En los primeros capítulos reconstruye los instantes iniciales del universo y la formación de nuestra galaxia, del planeta Tierra y de su satélite lunar, según las teorías más aceptadas. Todo proviene de estallidos y amalgamas de materiales dispersos. El cosmos está lleno, además, de piedras volantes que siguen chocando entre sí. De ahí esa imagen de la Luna plagada de cráteres. Lo curioso es que la Tierra ha recibido igualmente millones de impactos a lo largo de su historia: del impacto de un asteroide gigante se expulsó tanta materia al espacio que ésta se reunió entre sí para formar la Luna; por el impacto de un meteorito gigante en el Yucatán mexicano se extinguieron la mayoría de los dinosaurios y de los pocos que quedaron surgieron después esas miles de aves que parecen tan dulces y plenas en su dominio de los cielos. Y de “ahí fuera” siguen cayendo objetos, aunque los más grandes vienen cada más tiempo (cientos de millones de años), mientras que los más minúsculos caen con mayor frecuencia de la que nos imaginamos (miles de ellos cada año); pero nunca dejan de venir, de caer, de erosionar y de interrumpir la “apacible” vida terrestre. Todo está vivo, todo se mueve. Del mismo modo, las órbitas de los planetas de nuestro sistema solar no son absolutamente regulares, sino que van acumulando modificaciones que dentro de miles de millones de años pueden dar lugar a cataclismos planetarios, aunque ahora parezcan un portentomde estabilidad y orden.


Y, sin embargo, el universo se expande, se enfría y se dirige a una muerte térmica segura, al estado de máxima entropía y equilibrio... Reeves encuentra múltiples indicios de cómo la materia y los organismos vivos se resisten, no sabemos hasta cuándo, a esa tendencia. El cambio es constante en el universo. Y, curiosamente, todos los fenómenos y seres que lo sufren están sujetos tanto a unas pautas de regularidad y convergencia, como a accidentes fortuitos y decisivos para que, por ejemplo, sobreviva una u otra especie.

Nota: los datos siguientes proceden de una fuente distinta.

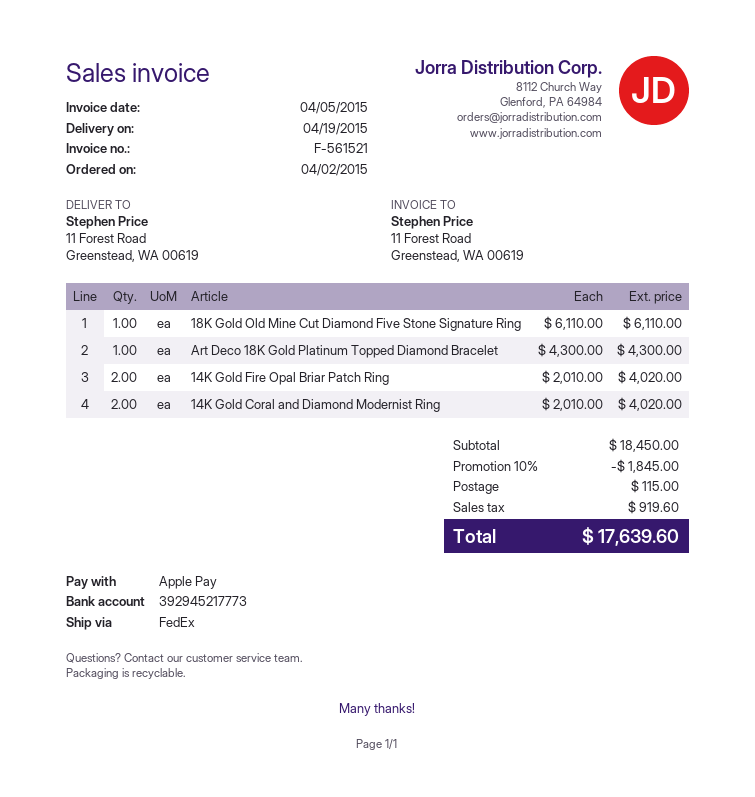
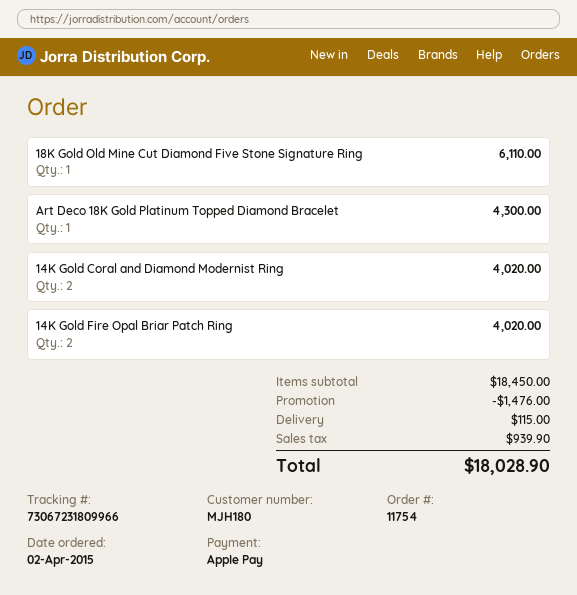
discount: 1845.00 -> 1476.00
tax: 919.60 -> 939.90
total: 17639.60 -> 18028.90

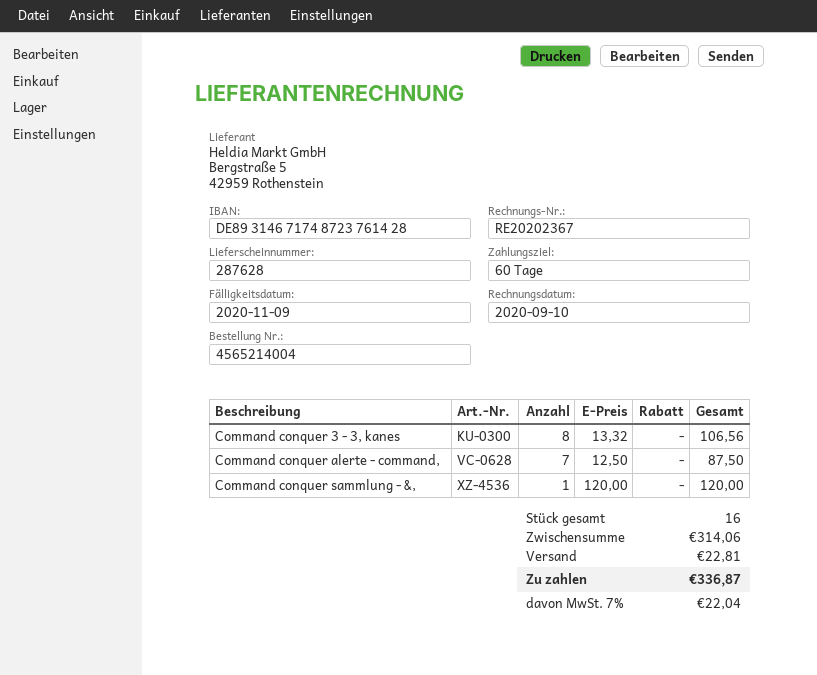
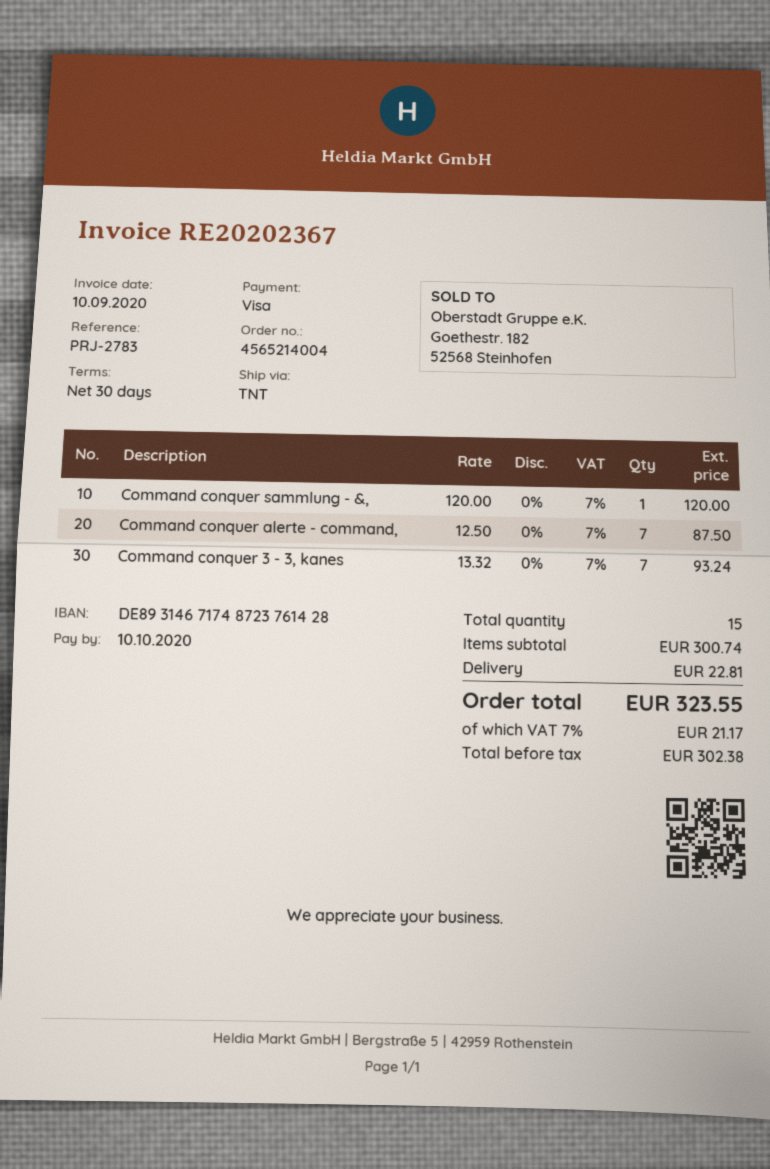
payment terms: 60 days -> 30 days
due date: 2020-11-09 -> 2020-10-10
Command conquer 3 - 3, kanes: 8 x 13.32 = 106.56 -> 7 x 13.32 = 93.24
total quantity: 16 -> 15
subtotal: 314.06 -> 300.74
tax: 7% = 22.04 -> 7% = 21.17
total: 336.87 -> 323.55

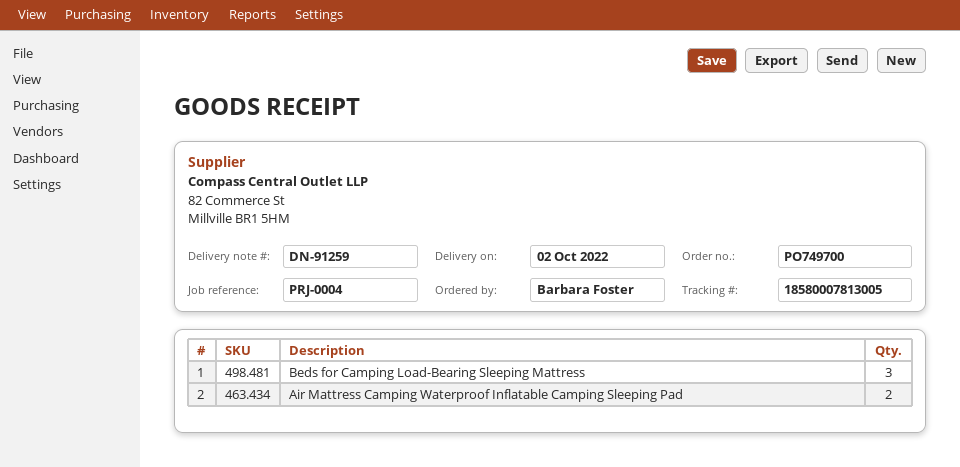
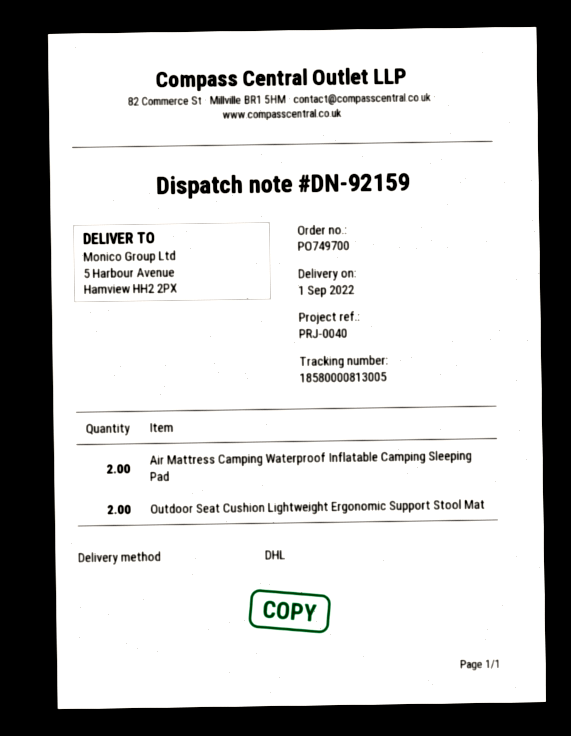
delivery note number: DN-91259 -> DN-92159
delivery date: 2022-10-02 -> 2022-09-01
reference: PRJ-0004 -> PRJ-0040
tracking number: 18580007813005 -> 18580000813005
Beds for Camping Load-Bearing Sleeping Mattress: 3 -> none
Outdoor Seat Cushion Lightweight Ergonomic Support Stool Mat: none -> 2

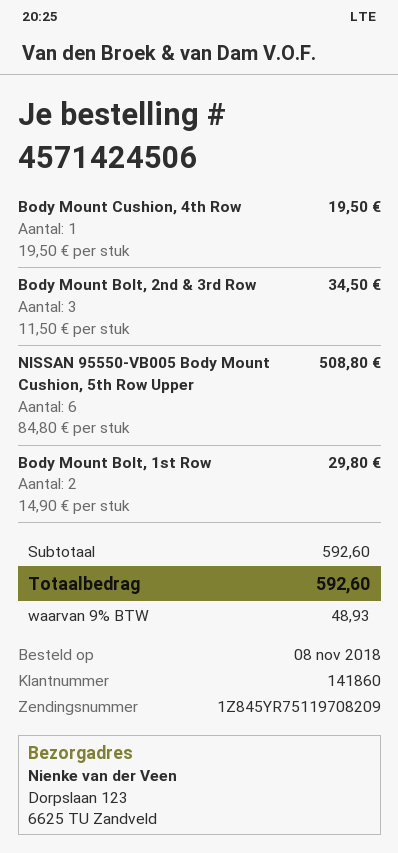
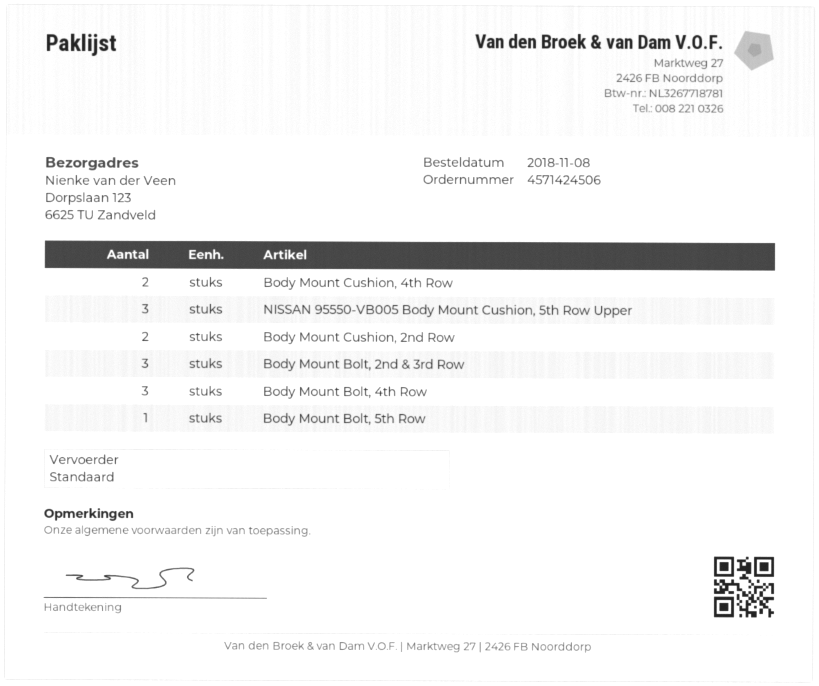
Body Mount Cushion, 4th Row: 1 -> 2
NISSAN 95550-VB005 Body Mount Cushion, 5th Row Upper: 6 -> 3
Body Mount Bolt, 1st Row: 2 -> none
Body Mount Cushion, 2nd Row: none -> 2
Body Mount Bolt, 4th Row: none -> 3
Body Mount Bolt, 5th Row: none -> 1

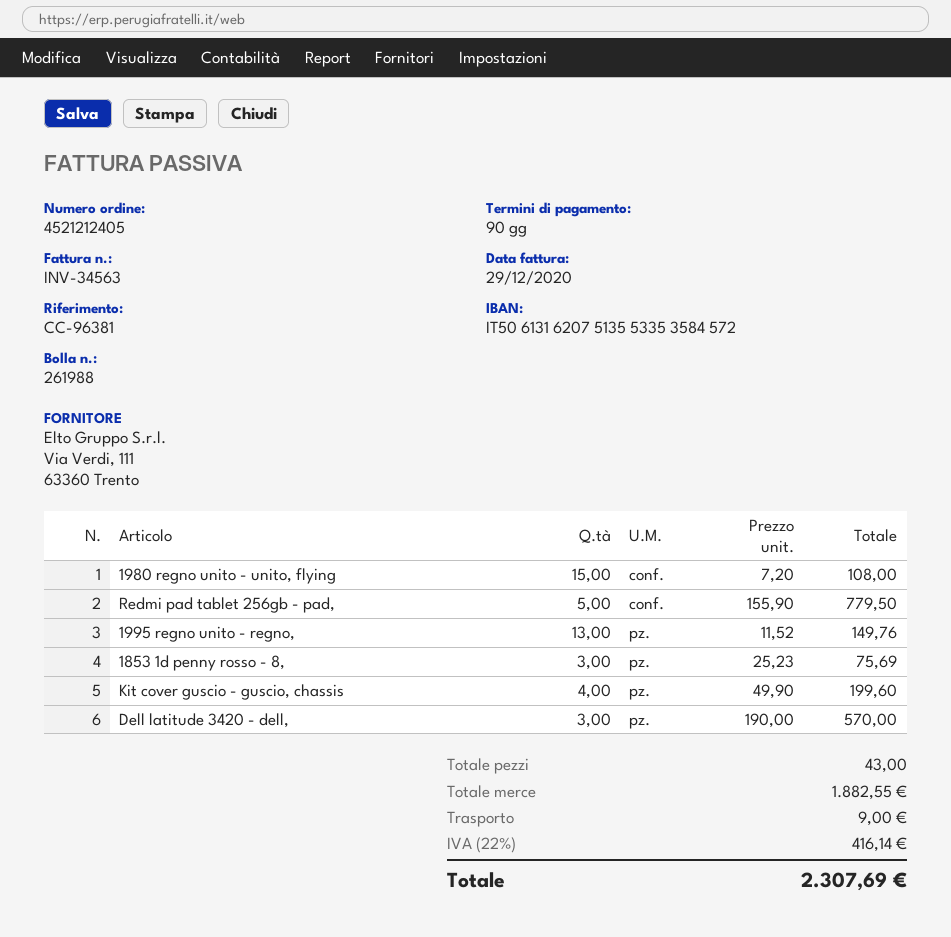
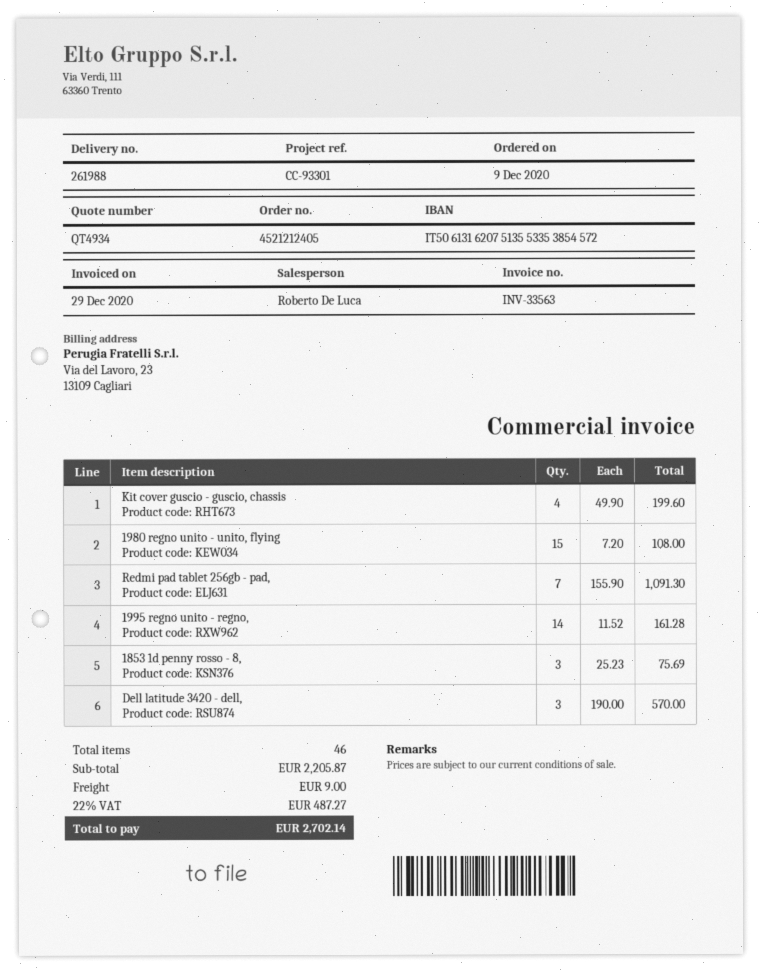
invoice number: INV-34563 -> INV-33563
reference: CC-96381 -> CC-93301
bank account: IT5061316207513553353584572 -> IT5061316207513553353854572
Redmi pad tablet 256gb - pad,: 5 x 155.90 = 779.50 -> 7 x 155.90 = 1091.30
1995 regno unito - regno,: 13 x 11.52 = 149.76 -> 14 x 11.52 = 161.28
total quantity: 43 -> 46
subtotal: 1882.55 -> 2205.87
tax: 22% = 416.14 -> 22% = 487.27
total: 2307.69 -> 2702.14

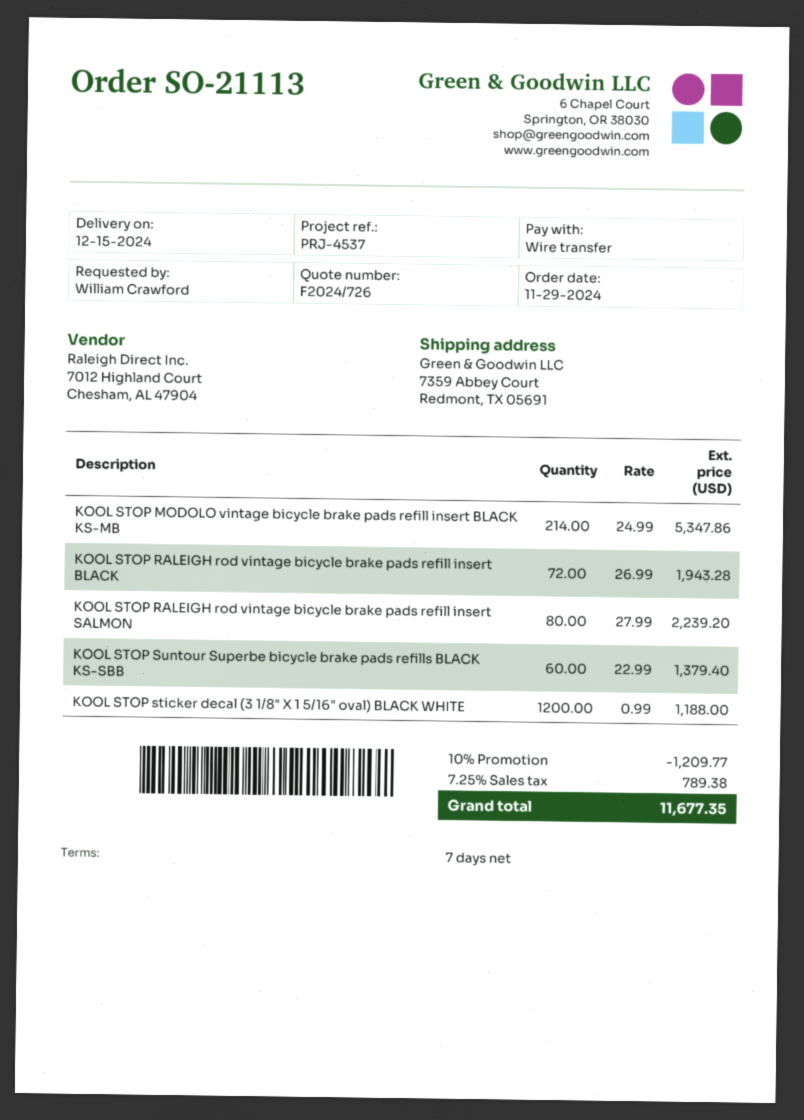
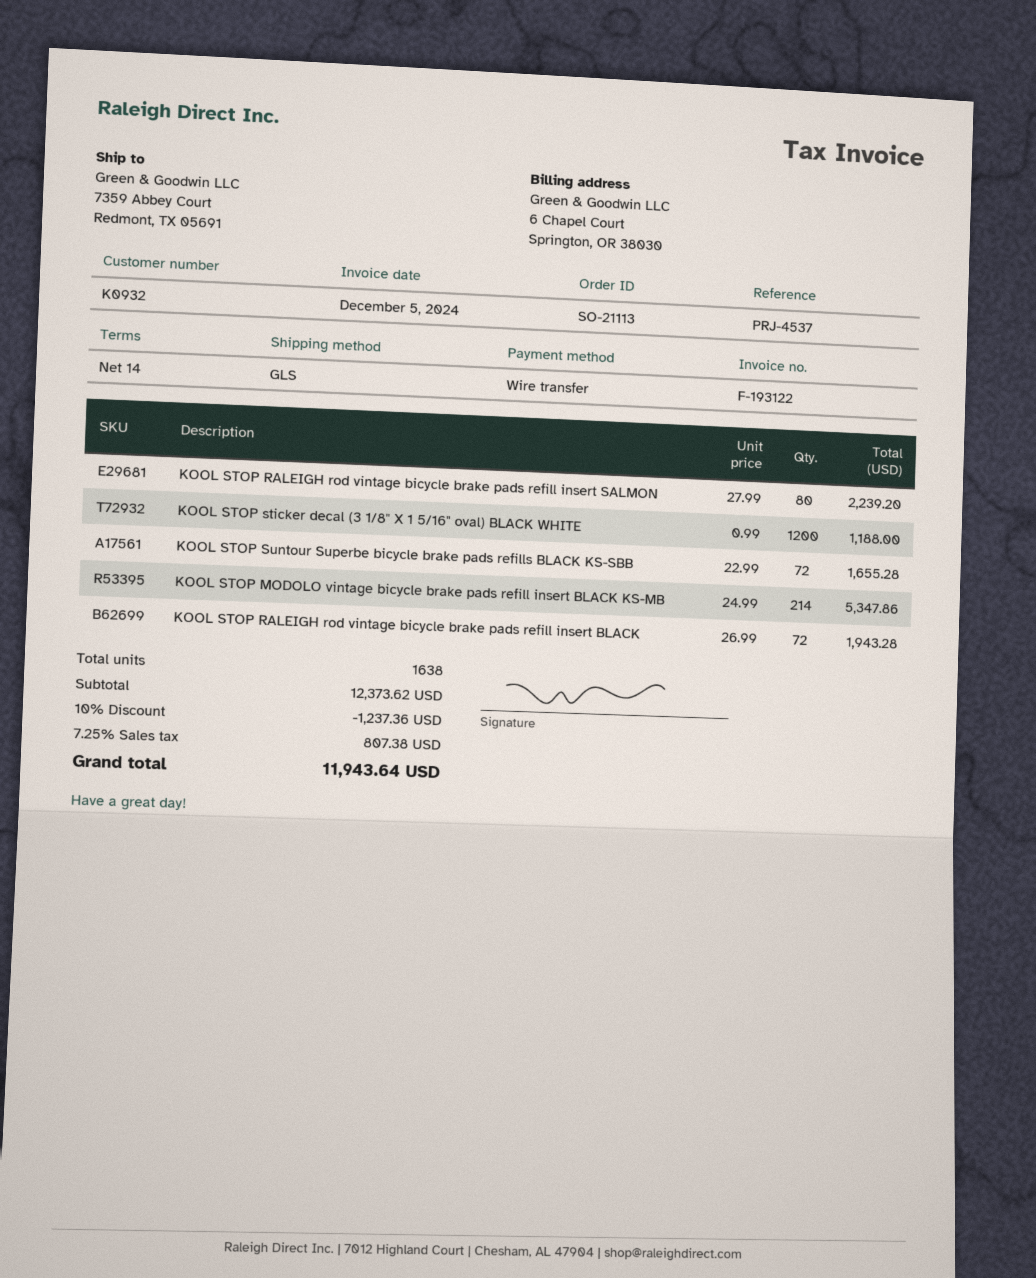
payment terms: 7 days -> 14 days
KOOL STOP Suntour Superbe bicycle brake pads refills BLACK KS-SBB: 60 x 22.99 = 1379.40 -> 72 x 22.99 = 1655.28
discount: 10% = 1209.77 -> 10% = 1237.36
tax: 7.25% = 789.38 -> 7.25% = 807.38
total: 11677.35 -> 11943.64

Los gatos y las serpientes perciben, “ven”, la radiación infrarroja; algunas aves, incluso las ultravioletas; el ojo humano tan sólo entiende una pequeña fracción del conjunto de ondas electromagnéticas entre las dos anteriores... En fin, sólo son algunos recuerdos de los primeros capítulos; imaginad todo lo que queda en un libro así para seguir seduciendo ese afán de saber que tantos profesores truncaron indolentemente durante los años de encarcelamiento escolar (mi homenaje, no obstante, para aquéllos pocos que me enseñaron a usar el espíritu científico para animar a romper las rejas y a ejercer el libre albedrío con “conocimiento de causa”). La humildad y la hermosa perplejidad que te inundan leyendo libros así, en todo caso, no tienen precio. Por desgracia, esta maravillosa comprensión del mundo no parece haber sensibilizado mucho a tanto predicador, comerciante de almas y arengador militar a la vista de su triste abundancia.